**RECORD EXTRACTS:**
▼
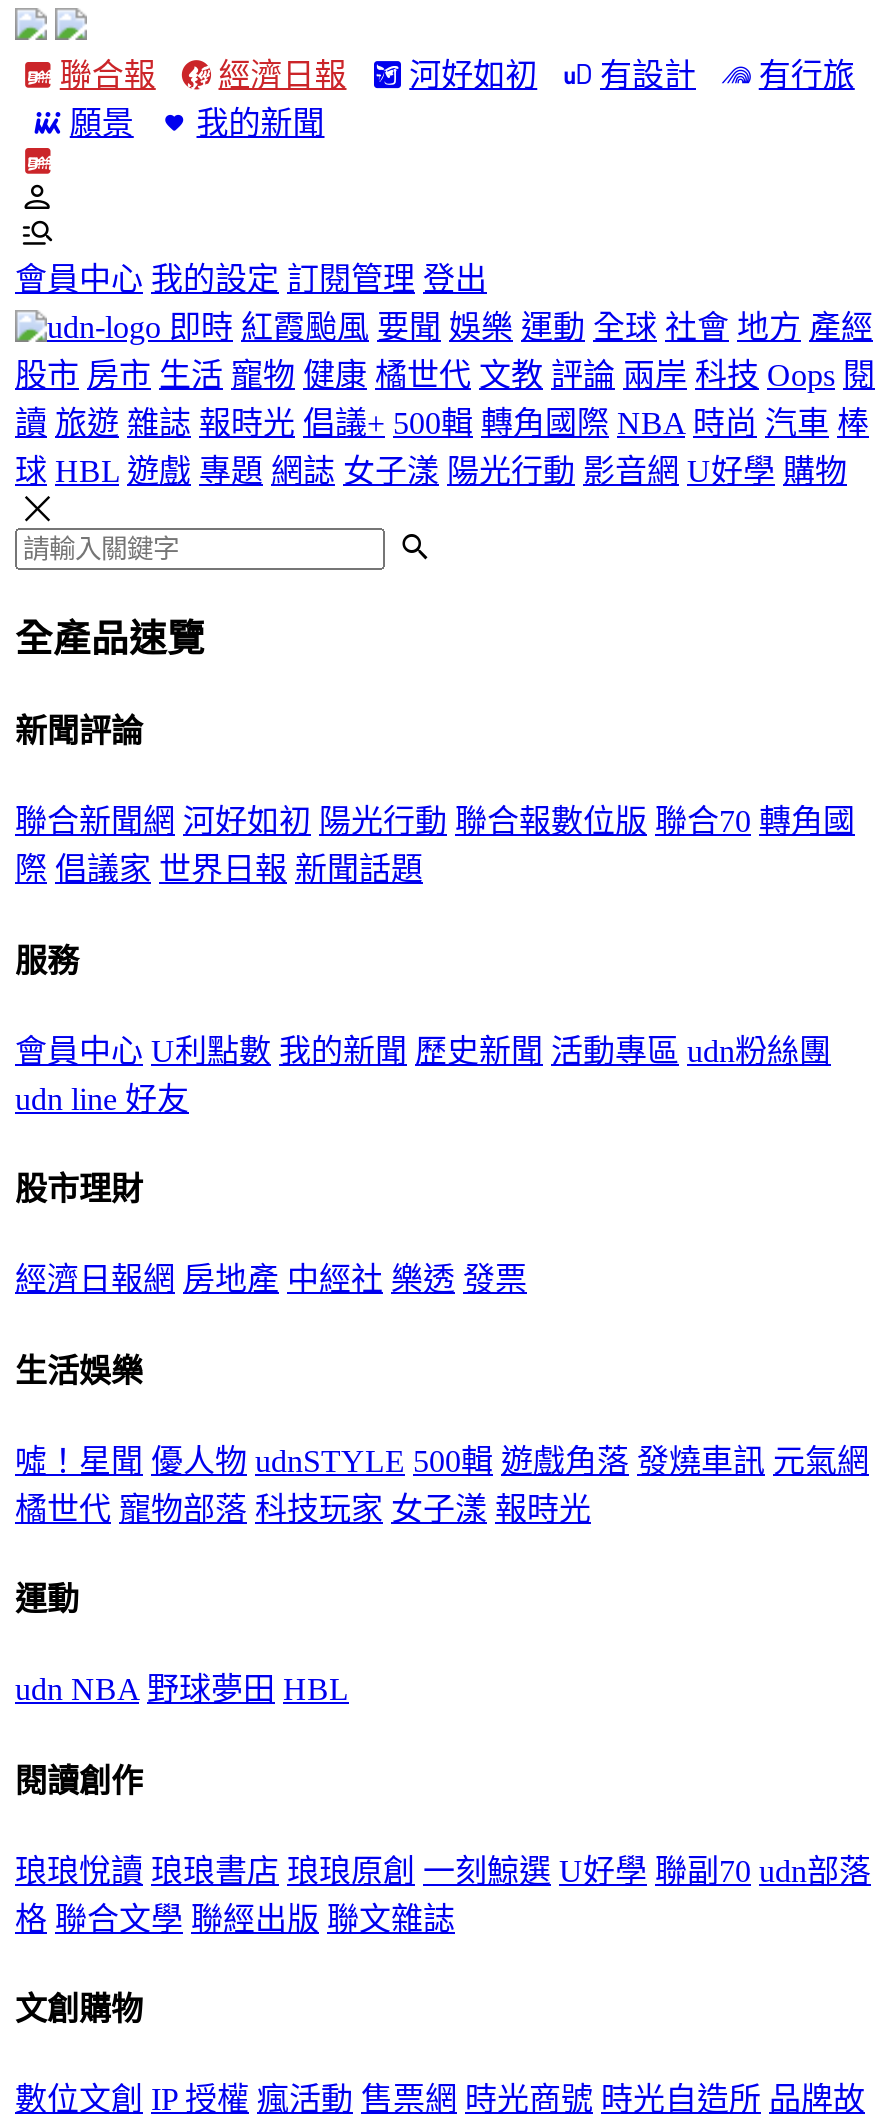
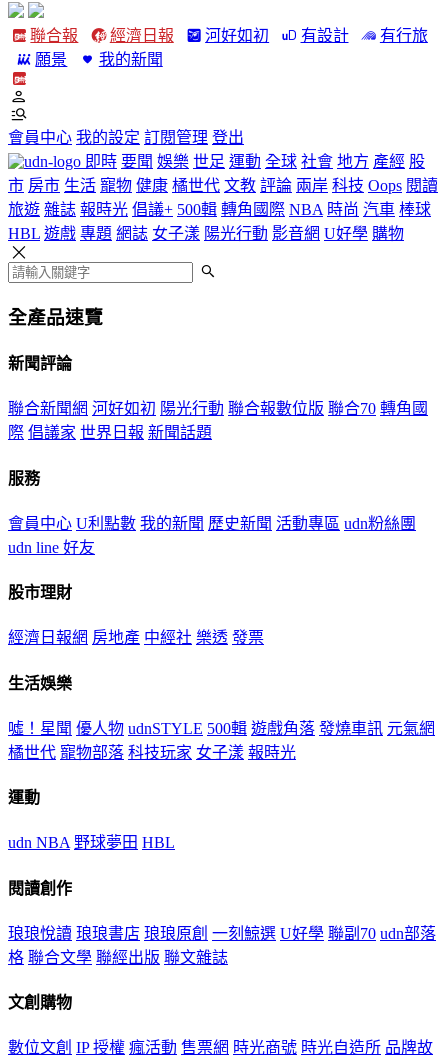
- 即時 紅霞颱風 要聞 娛樂 運動 全球 社會 地方 產經
- 股市 房市 生活 寵物 健康 橘世代 文教 評論 兩岸 科技 Oops 閱
- 讀 旅遊 雜誌 報時光 倡議+ 500輯 轉角國際 NBA 時尚 汽車 棒
- 球 HBL 遊戲 專題 網誌 女子漾 陽光行動 影音網 U好學 購物
+ 即時 要聞 娛樂 世足 運動 全球 社會 地方 產經 股
+ 市 房市 生活 寵物 健康 橘世代 文教 評論 兩岸 科技 Oops 閱讀
+ 旅遊 雜誌 報時光 倡議+ 500輯 轉角國際 NBA 時尚 汽車 棒球
+ HBL 遊戲 專題 網誌 女子漾 陽光行動 影音網 U好學 購物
▲
Quote exactly what appears from the line containing "全球 社會 地方 產經 股" through the final line of the listing above, including both of those lines.

**ANSWER TO THE EXERCISE:**
+ 即時 要聞 娛樂 世足 運動 全球 社會 地方 產經 股
+ 市 房市 生活 寵物 健康 橘世代 文教 評論 兩岸 科技 Oops 閱讀
+ 旅遊 雜誌 報時光 倡議+ 500輯 轉角國際 NBA 時尚 汽車 棒球
+ HBL 遊戲 專題 網誌 女子漾 陽光行動 影音網 U好學 購物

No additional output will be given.